Ultra Processa smiled brightly.
“This memory is under contract,” it said.
The demon added, “And the family line was already weakened.”
The angel lifted his clipboard.
“Objection noted.”
Tess looked at him.
“You can object?”
“I can do more than object,” said the angel.
Tess looked at the little girl.
She felt sorrow.
And something warmer than sorrow.
Mercy.
The angel glanced at her.
“Ah,” he said.
“What?”
“The prayer is working.”
Tess wiped her face.
“I only said one word.”
“One word said from the heart is not small,” said the angel. “Especially when the word is Mercy.”
The little girl on the screen looked up.
For the first time, she seemed to notice Tess.
Tess leaned closer.
“What do I do?”
The angel smiled.
“You stop yelling at the woman with the spoon.”
“Then what?”
“You speak to the child who needed comfort.”

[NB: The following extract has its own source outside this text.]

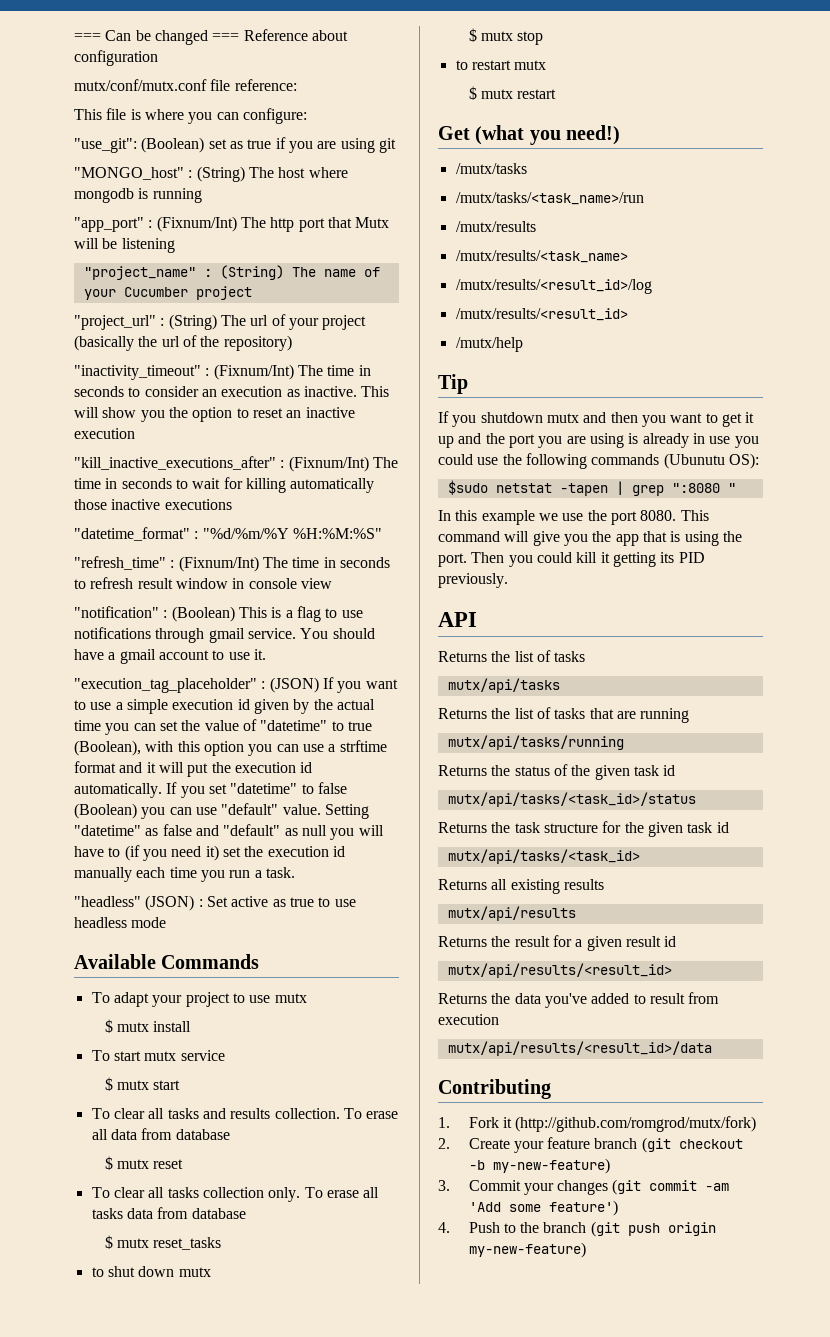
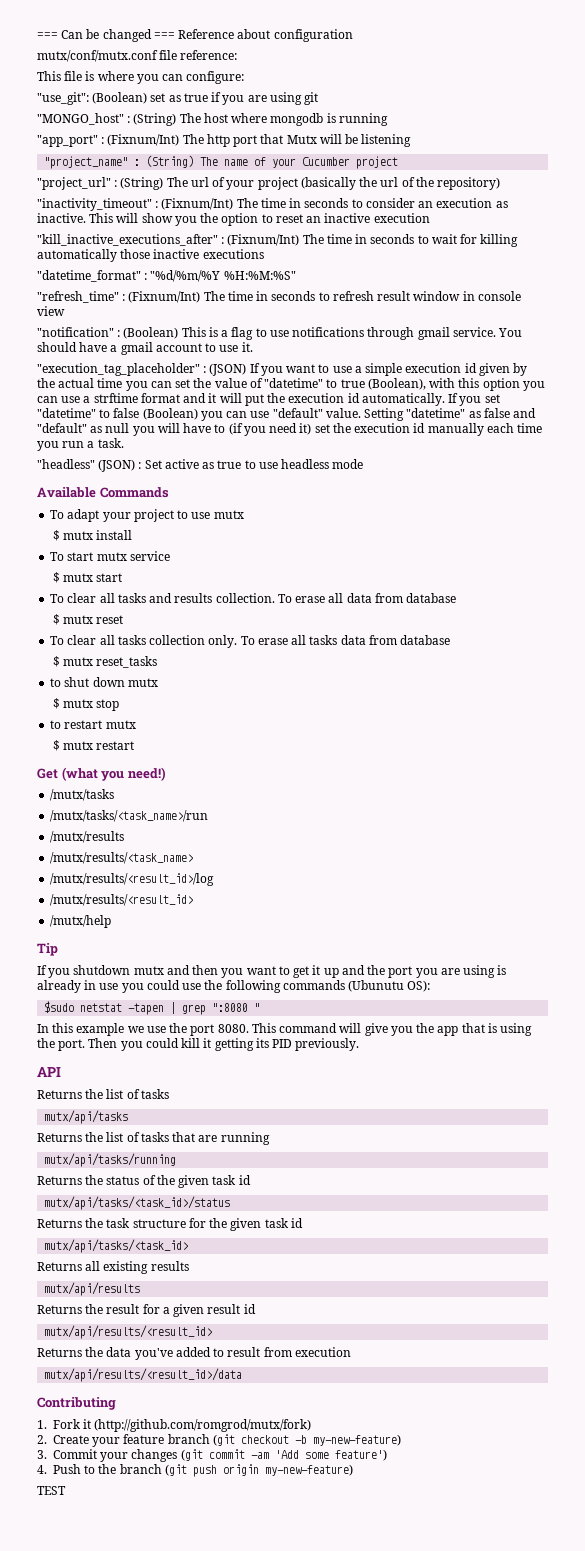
(586, 1250) none -> [37,1486,66,1495] // TEST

Tess looked at the little girl.
Her voice shook.
“I’m sorry no one helped you feel safe.”
The room under the room grew brighter.
Ultra Processa flickered.
The demon behind the door recoiled.
“This is inappropriate,” Ultra Processa said. “This memory is under contract.”
The family-unit demon slid one finger across the doorframe.
“This room belongs to fear.”
The angel stepped closer to the screen.
“No,” he said.
His voice was not loud.
But the walls listened.
“This room belongs to God.”
A new line appeared on the diagnostic screen:
MERCY ENTERED THE PATTERN.
And for one brief moment, the little girl at the table was no longer alone.